Esse protesto convocado para meados do mês que vem, no entanto, não guarda qualquer semelhança com o levado a cabo contra Collor. Está sendo organizado pelos grupos que pedem a volta da ditadura militar, sendo, pois, um movimento de ultradireita, enquanto que o legítimo movimento dos caras-pintadas teve, à frente, a União Nacional dos Estudantes, a Central Única dos Trabalhadores e tantos outros movimentos de esquerda.
Todavia, farsas não requerem precisão histórica. Eis por que os pistoleiros da grande mídia antipetista já tentam reproduzir o golpe final no governo Collor.

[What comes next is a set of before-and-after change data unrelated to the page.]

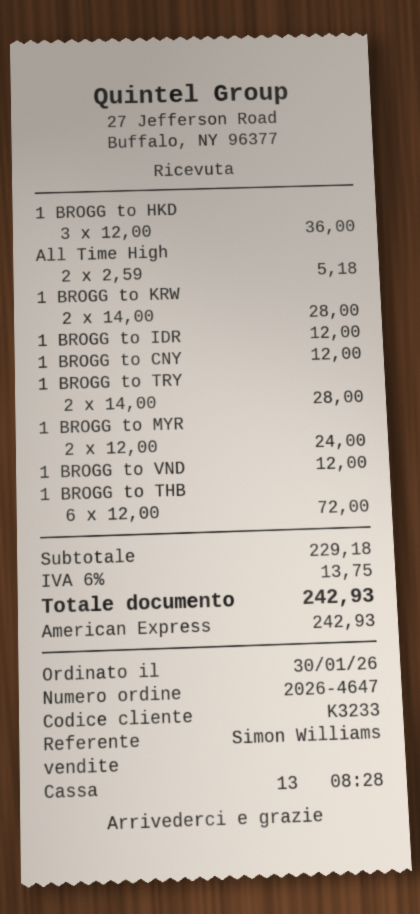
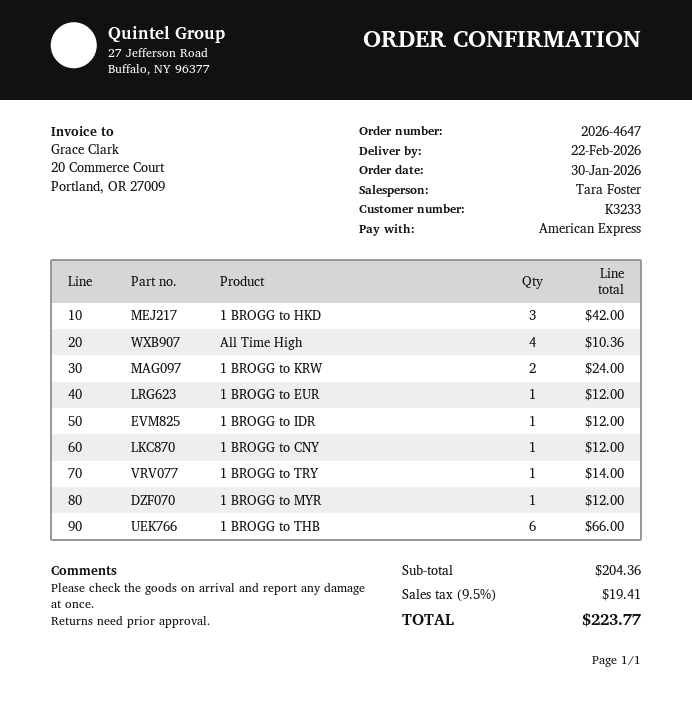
sales rep: Simon Williams -> Tara Foster
1 BROGG to HKD: 3 for 36.00 -> 3 for 42.00
All Time High: 2 for 5.18 -> 4 for 10.36
1 BROGG to KRW: 2 for 28.00 -> 2 for 24.00
1 BROGG to TRY: 2 for 28.00 -> 1 for 14.00
1 BROGG to MYR: 2 for 24.00 -> 1 for 12.00
1 BROGG to VND: 1 for 12.00 -> none
1 BROGG to THB: 6 for 72.00 -> 6 for 66.00
1 BROGG to EUR: none -> 1 for 12.00
subtotal: 229.18 -> 204.36
tax: 6% = 13.75 -> 9.5% = 19.41
total: 242.93 -> 223.77

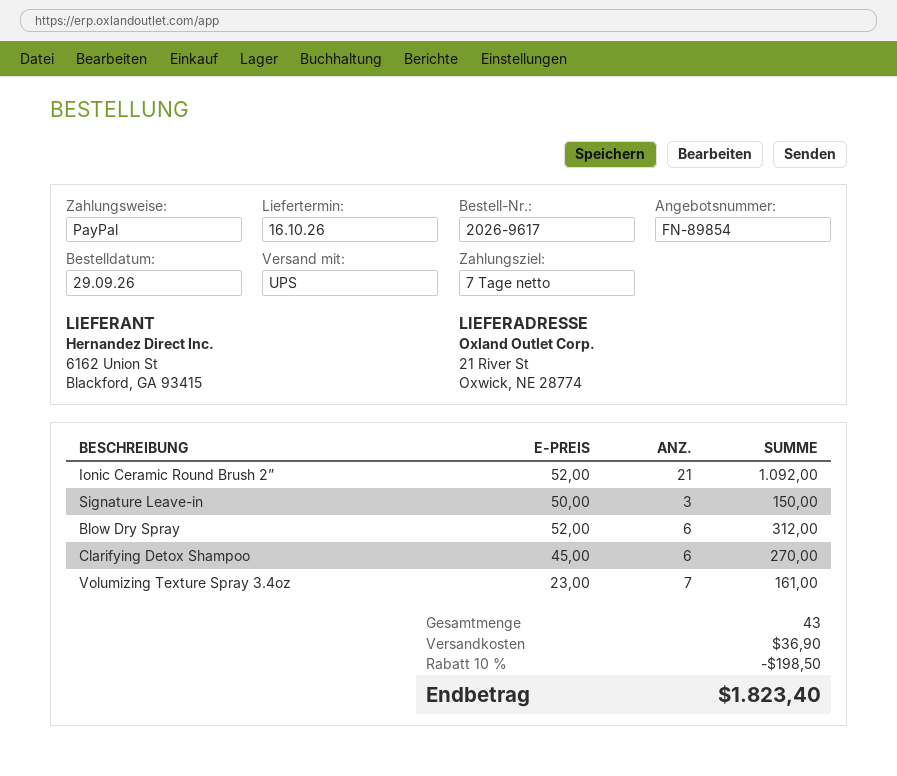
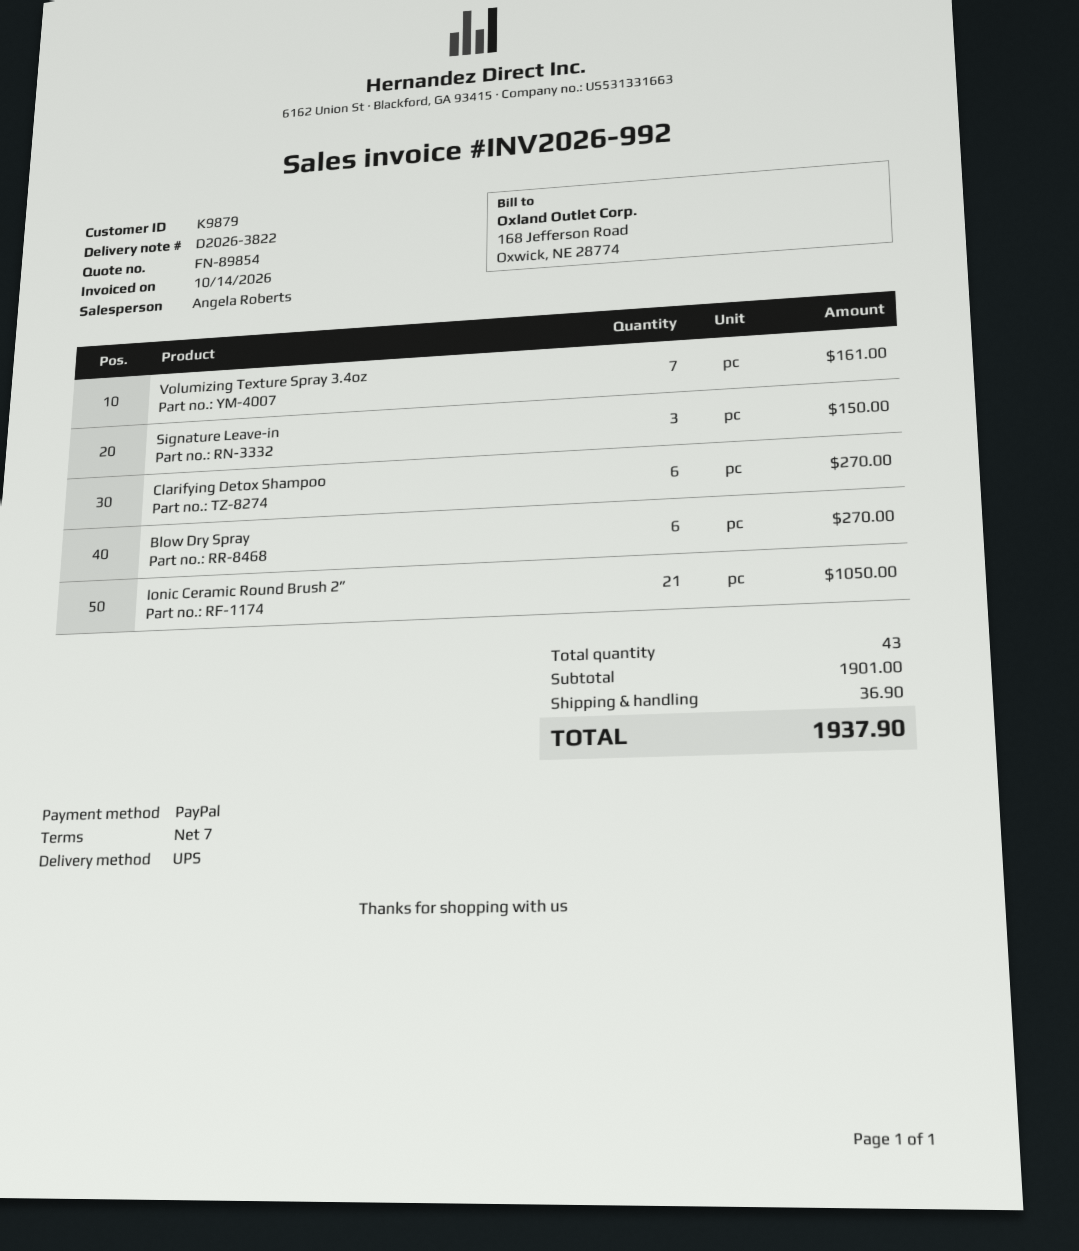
Ionic Ceramic Round Brush 2”: 21 for 1092.00 -> 21 for 1050.00
Blow Dry Spray: 6 for 312.00 -> 6 for 270.00
discount: 10% = 198.50 -> none
total: 1823.40 -> 1937.90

Na última terça-feira, o blogueiro da Globo Ricardo Noblat aproveitou-se de uma iniciativa ingênua de alguns militantes do PT no Facebook de convocarem – sem apoio do partido – uma contra-manifestação em resposta àquela convocada pelos golpistas para 15 de março para estabelecer uma comparação entre a a manifestação contra Collor em 1992 e a manifestação contra Dilma no mês que vem.
Abaixo, a tentativa de Noblat de transformar Dilma em Collor.
Como se vê, o blogueiro da Globo até admite que não existe base sequer parecida nos delírios golpistas contra Dilma com as razões concretas que levaram Collor ao impeachment, mas “argumenta” que mesmo sem elementos mínimos para abertura do processo a Câmara, comandada por Eduardo Cunha, pode jogar no lixo 54 milhões de votos, configurando um “golpe paraguaio” como o que este Blog anunciou tantas vezes que seria tentado.
Este blogueiro, vendo a tentativa de enganar o público anunciando uma orientação do PT que nunca existiu, tratou de tentar esclarecer o caso pedindo informações sobre a suposta contra-manifestação do partido no dia da marcha golpista. Ao que recebeu resposta do vice-presidente nacional do PT, Alberto Cantalice.
Além disso, Cantalice ainda divulgou mensagem em redes sociais negando qualquer iniciativa do PT no sentido de promover o que seria uma sandice, pois encontro dos grupos anti e pró Dilma poderia provocar um banho de sangue, haja vista nos ânimos exaltados dessas facções, sob insuflação incessante da mídia.
Com esse post mentiroso, o blogueiro da Globo mata dois coelhos com a mesma cajadada: divulga o protesto e ainda estimula quem pensa como ele a sair de casa para participar.
O plano de Noblat et caterva, porém, tem uma falha. Em 1989, Collor saiu candidato por uma legenda de aluguel, o então chamado Partido da Reconstrução Nacional (PRN), que já fora Partido da Juventude, criado em 1985 no âmbito do processo de redemocratização que culminou com a eleição do mesmo Collor.
Em 1992, o PRN, que mal existia, ficou assistindo, impotente, à deposição de Collor. Tratava-se de mera legenda de aluguel, sem ideologia, sem lideranças de peso. O PRN era uma farsa destinada a emoldurar a imagem de “novidade” que cercava o “caçador de marajás” inventado por Veja.
O PT, por mais que tenha sido afetado pela campanha de difamação da mídia antipetista, ainda é o maior partido político brasileiro em termos de militância e de base social. Supostamente, tem ao seu lado movimentos sindicais e sociais históricos como CUT e MST, que, por mais que estejam indispostos com Dilma, diante de uma tentativa de “golpe paraguaio” acabarão se mexendo, pois sabem muito bem que a volta da direita ao poder os dizimaria.
Passado o Carnaval, a tese do impeachment irá ganhar força simplesmente porque a direita midiática sabe que os ajustes que Dilma Rousseff vem promovendo na economia deverão funcionar e lá por 2016 o Brasil deve começar a crescer de novo, mais uma vez com distribuição de renda, diminuição do desemprego e valorização dos salários. Desse modo, para os golpistas é agora ou nunca. Falta, porém, combinar com “os russos”, ou seja, com a ainda consistente base social e política do PT.